--- Aim of the task ---
Search the data for "weight". Each line containing it is to be copied.

--- Data for the task ---
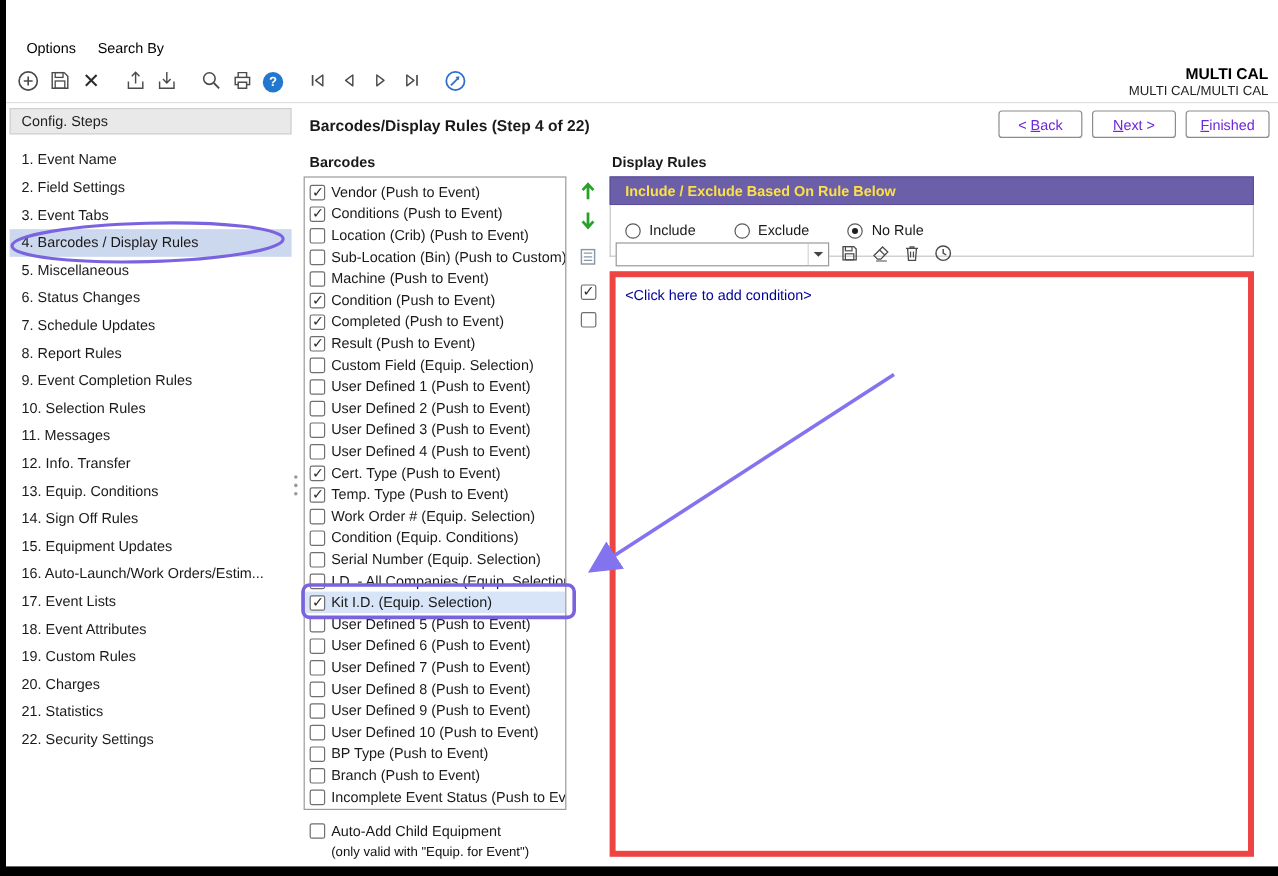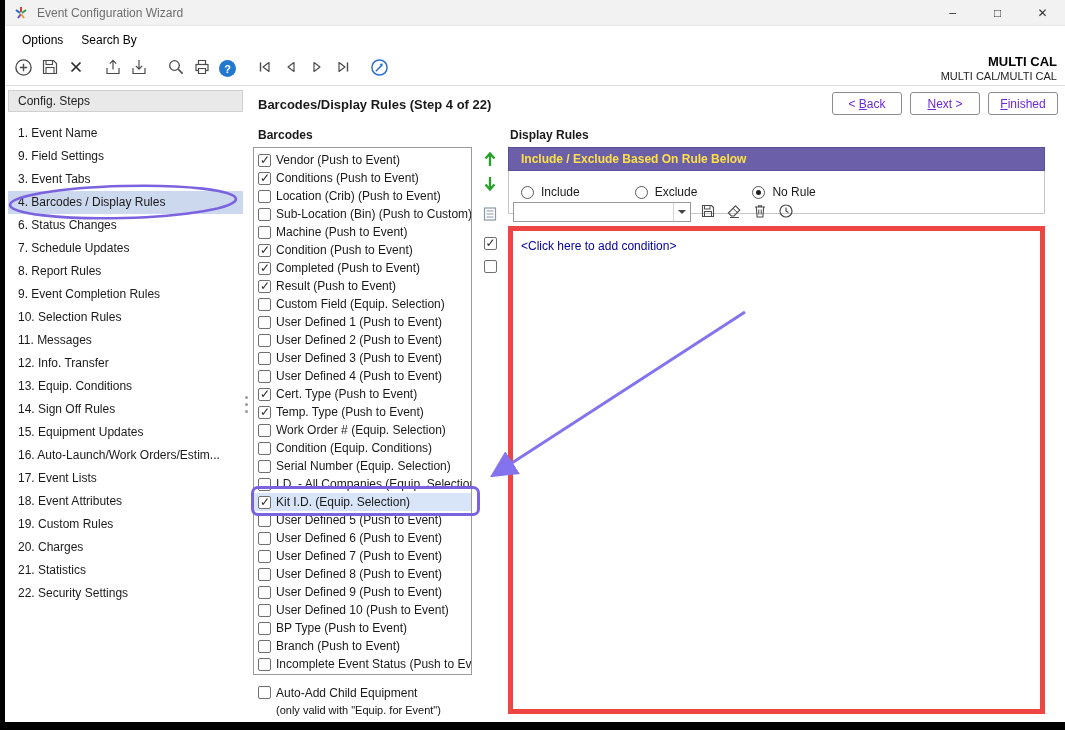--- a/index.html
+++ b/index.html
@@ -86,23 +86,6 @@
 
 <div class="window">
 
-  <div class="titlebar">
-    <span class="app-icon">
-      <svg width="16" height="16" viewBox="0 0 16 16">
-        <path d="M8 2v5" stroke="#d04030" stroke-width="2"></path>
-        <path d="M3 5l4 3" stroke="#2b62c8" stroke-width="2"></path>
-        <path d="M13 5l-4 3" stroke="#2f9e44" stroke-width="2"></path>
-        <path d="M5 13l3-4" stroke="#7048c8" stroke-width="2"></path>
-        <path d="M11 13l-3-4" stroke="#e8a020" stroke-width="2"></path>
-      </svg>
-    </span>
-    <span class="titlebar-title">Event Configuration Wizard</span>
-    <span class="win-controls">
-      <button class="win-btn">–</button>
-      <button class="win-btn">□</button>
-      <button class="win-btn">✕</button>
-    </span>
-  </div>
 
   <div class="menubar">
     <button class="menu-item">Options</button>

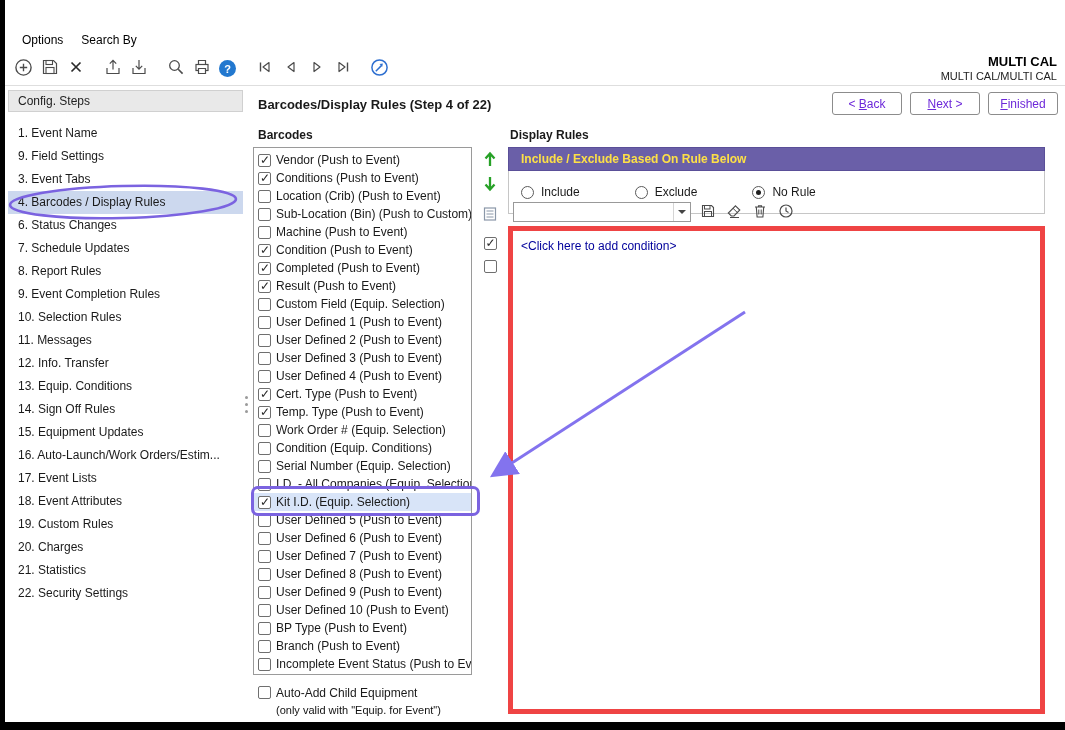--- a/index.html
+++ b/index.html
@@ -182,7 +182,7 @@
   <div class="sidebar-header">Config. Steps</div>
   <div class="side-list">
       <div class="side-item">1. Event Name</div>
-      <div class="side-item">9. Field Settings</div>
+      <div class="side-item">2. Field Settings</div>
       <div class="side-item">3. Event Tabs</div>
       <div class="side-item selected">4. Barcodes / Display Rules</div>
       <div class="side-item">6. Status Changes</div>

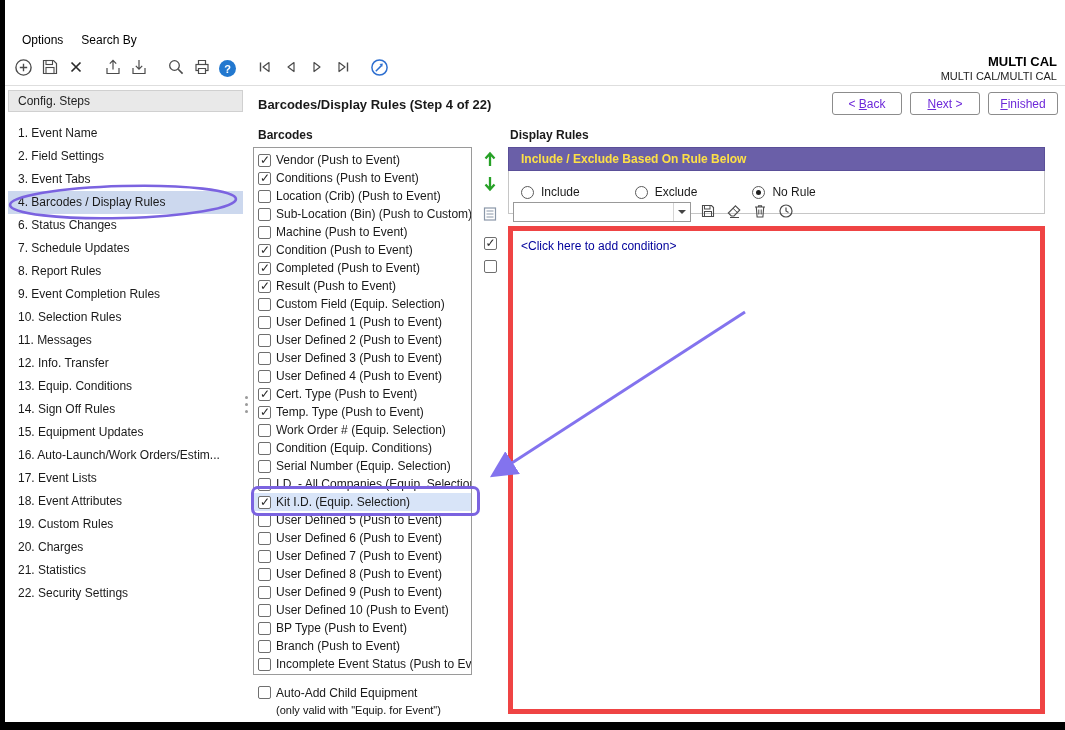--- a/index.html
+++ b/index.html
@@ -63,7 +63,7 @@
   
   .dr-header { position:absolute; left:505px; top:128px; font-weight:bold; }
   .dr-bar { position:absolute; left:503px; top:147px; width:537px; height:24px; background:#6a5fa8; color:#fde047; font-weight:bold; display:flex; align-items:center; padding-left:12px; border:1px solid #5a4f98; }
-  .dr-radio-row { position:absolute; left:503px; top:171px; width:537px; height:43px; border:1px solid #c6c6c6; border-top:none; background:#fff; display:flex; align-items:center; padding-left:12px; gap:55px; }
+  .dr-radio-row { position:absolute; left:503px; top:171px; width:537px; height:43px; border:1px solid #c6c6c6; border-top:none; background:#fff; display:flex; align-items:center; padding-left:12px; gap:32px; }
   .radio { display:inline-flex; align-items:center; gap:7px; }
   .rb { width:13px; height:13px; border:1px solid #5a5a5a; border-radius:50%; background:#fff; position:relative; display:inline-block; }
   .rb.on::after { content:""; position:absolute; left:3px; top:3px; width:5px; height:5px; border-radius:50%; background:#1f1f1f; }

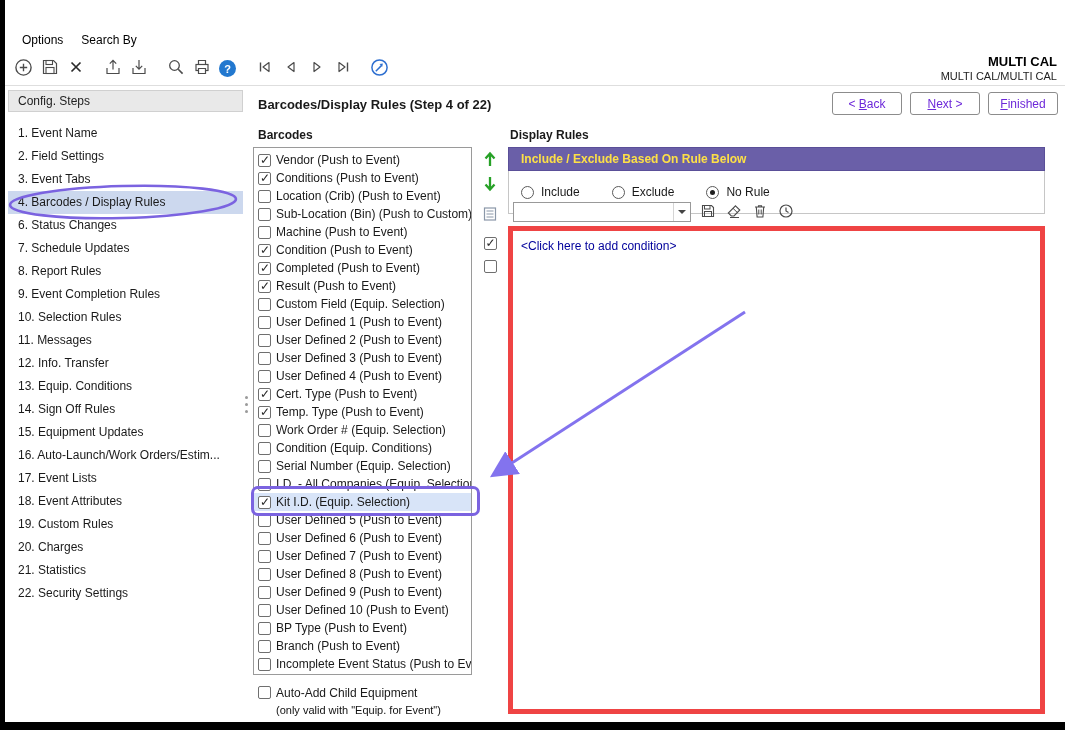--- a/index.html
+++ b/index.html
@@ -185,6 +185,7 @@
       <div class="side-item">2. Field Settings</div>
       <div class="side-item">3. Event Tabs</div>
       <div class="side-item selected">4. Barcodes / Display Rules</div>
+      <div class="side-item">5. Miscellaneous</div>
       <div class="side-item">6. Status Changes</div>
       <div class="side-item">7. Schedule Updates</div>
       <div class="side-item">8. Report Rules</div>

--- Solution to the exercise ---
   .dr-header { position:absolute; left:505px; top:128px; font-weight:bold; }
   .dr-bar { position:absolute; left:503px; top:147px; width:537px; height:24px; background:#6a5fa8; color:#fde047; font-weight:bold; display:flex; align-items:center; padding-left:12px; border:1px solid #5a4f98; }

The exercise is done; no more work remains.